I have started to try to mount the LCD TV into the Videosphere. Firstly removed the LCD from the plastic housing
Removing the LCD from the plastic housing

This is a photo of the back of the LCD
Underside of the LCD

First fit test. You would not believe how close this panel is to not fitting. When choosing the TV I only was concerned about the LCD size fitting the hole, I did not think about the housing. Being a cheap quality LCD the housing protrudes a fair bit. You can observe that the housing isn’t quite flush and this is for two reasons, the LCD is slightly too big, and the hole is actually curved due to the curved screen of the original CRT.
Fit testing the LCD to the Videosphere

The way I solved the LCD size problem was grinding the corners down. This was fairly dangerous as it was easy to damage the LCD, I still haven’t tested the LCD to see if it still works. Before grinding I disassembled the metal housing, this was so that I could see where the glass was as you do not want to be grinding that.
Removing the metal housing from the LCD

Here is a photo of the ground corners of the metal housing; I will explain what the cardboard is for next.
Metal housing with corners ground down

This now solved the LCD not fitting problem. The next problem was the gaps caused by the curved hole. This was solved by using car body filler. First I made a cardboard template with the exact same size hole as the Videosphere.
You can observe the LCD metal housing on top of the cardboard below.
Cardboard template created from the metal housing

It was secured to the Videosphere with some tape.
Cardboard template secured with tape
Front of Videosphere with cardboard in place

Car body filler was applied liberally over the cardboard.
Car body filler applied to Videosphere hole

And the sanding process began.
Initial first phase of sanding

I decided to buy myself an early Christmas present to speed things up. $125 from Bunnings, includes the Flex Shaft and 55 accessories.
Dremel 300 boxed

This was the finished results after another layer of car body filler. It took me a while to get used to the Dremel as I was taking too much out of some areas and leaving indents.
Finished result after sanding

I am quite happy with the results so far. This will be painted black making any imperfections harder to see. Below is a photo of the LCD metal housing over the hole. The hole is slightly uneven and small and that will be fixed up next year.
Back of Videosphere with metal housing used for comparison

Cleaning the Videosphere

I should mention prices, and note it will all be in Australian dollars.

I picked up the Videosphere about 3 years ago of eBay for about $200.
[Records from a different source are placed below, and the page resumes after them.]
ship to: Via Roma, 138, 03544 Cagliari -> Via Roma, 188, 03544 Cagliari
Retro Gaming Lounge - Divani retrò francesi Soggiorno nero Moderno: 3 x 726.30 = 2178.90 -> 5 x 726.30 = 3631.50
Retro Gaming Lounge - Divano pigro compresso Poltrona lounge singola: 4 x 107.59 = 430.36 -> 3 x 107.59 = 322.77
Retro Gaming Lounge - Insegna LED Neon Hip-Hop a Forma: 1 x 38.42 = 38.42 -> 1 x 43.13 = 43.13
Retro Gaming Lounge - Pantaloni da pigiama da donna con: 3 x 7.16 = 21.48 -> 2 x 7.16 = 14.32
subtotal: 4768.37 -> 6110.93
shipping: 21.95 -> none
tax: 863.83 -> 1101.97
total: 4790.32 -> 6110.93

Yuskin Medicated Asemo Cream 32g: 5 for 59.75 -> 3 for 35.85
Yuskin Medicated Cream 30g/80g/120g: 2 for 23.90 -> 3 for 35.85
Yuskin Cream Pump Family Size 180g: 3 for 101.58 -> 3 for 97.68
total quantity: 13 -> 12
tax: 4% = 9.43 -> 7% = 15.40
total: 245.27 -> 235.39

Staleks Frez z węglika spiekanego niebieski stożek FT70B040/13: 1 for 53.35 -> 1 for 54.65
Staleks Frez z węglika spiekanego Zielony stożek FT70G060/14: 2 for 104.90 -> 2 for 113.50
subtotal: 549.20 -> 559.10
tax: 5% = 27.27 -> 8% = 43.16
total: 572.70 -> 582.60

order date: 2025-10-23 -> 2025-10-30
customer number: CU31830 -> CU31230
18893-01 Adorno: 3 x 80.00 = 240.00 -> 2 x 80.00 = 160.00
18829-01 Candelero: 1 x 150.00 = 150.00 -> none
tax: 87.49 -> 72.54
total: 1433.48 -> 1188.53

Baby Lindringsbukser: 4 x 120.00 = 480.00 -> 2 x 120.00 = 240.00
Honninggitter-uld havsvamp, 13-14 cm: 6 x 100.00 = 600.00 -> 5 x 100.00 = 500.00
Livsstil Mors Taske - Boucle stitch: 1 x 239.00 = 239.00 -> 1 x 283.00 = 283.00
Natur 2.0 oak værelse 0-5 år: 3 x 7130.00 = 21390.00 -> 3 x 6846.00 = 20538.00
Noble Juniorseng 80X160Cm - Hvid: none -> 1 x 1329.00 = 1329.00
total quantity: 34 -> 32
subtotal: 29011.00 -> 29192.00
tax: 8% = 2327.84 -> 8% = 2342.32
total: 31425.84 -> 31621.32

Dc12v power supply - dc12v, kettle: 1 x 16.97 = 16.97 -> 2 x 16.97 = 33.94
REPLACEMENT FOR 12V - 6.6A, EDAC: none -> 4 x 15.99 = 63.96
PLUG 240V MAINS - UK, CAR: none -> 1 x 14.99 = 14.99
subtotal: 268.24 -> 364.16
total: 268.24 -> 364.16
I will also mention, I am going to try and include everything, even the mundane stuff. So with that said.
Here are some pictures of me washing it. Basically I removed everything that could be removed and scrubbed it with a bit of detergent and brush. The condition is actually quite good, few scratches but nothing major.

Videosphere being soaked
Videosphere nice a clean

This is the colour LCD TV I purchased ofabout a year ago for $150. I spent a while looking for one that could fit the nicest in the existing hole. The actual tube is specified as 9″.

8.4 inch LCD colour TV box
8.4 inch LCD colour TV

I also picked up a few sheets of various grade wet and dry for $1.30 each.